▸ EXERCISE BRIEF: Copy all the entries word for word, but omit the pictures.

[Edit tracking data]
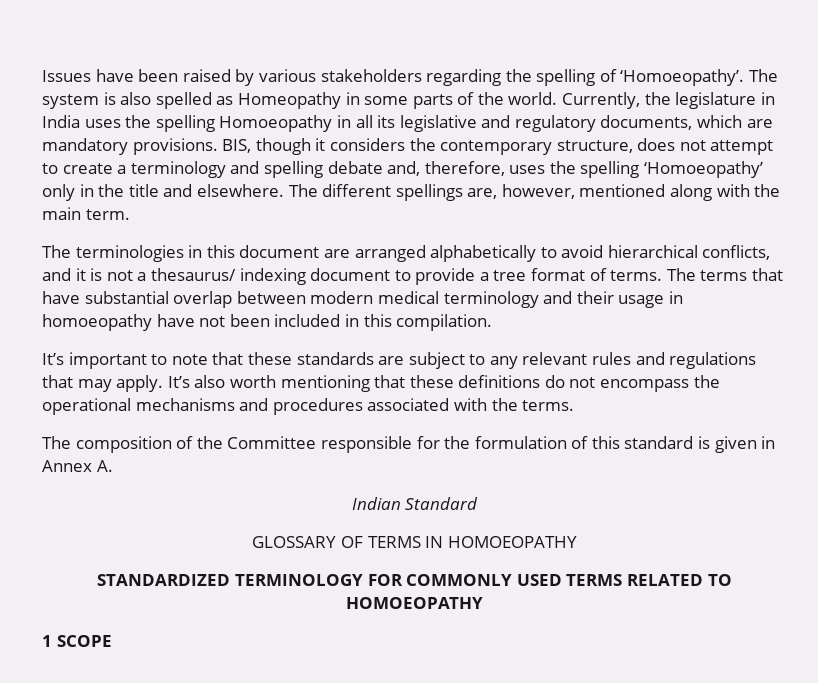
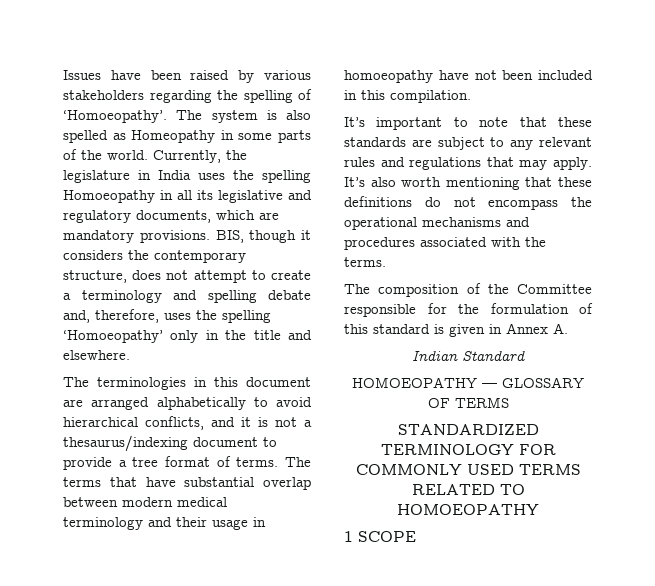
- The different spellings are, however, mentioned along with the main term.
- The terminologies in this document are arranged alphabetically to avoid hierarchical conflicts, and it is not a thesaurus/ indexing document to provide a tree format of terms.
+ The terminologies in this document are arranged alphabetically to avoid hierarchical conflicts, and it is not a thesaurus/indexing document to provide a tree format of terms.
- GLOSSARY OF TERMS IN HOMOEOPATHY
+ HOMOEOPATHY — GLOSSARY OF TERMS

▸ TASK SOLUTION:
- The different spellings are, however, mentioned along with the main term.
- The terminologies in this document are arranged alphabetically to avoid hierarchical conflicts, and it is not a thesaurus/ indexing document to provide a tree format of terms.
+ The terminologies in this document are arranged alphabetically to avoid hierarchical conflicts, and it is not a thesaurus/indexing document to provide a tree format of terms.
- GLOSSARY OF TERMS IN HOMOEOPATHY
+ HOMOEOPATHY — GLOSSARY OF TERMS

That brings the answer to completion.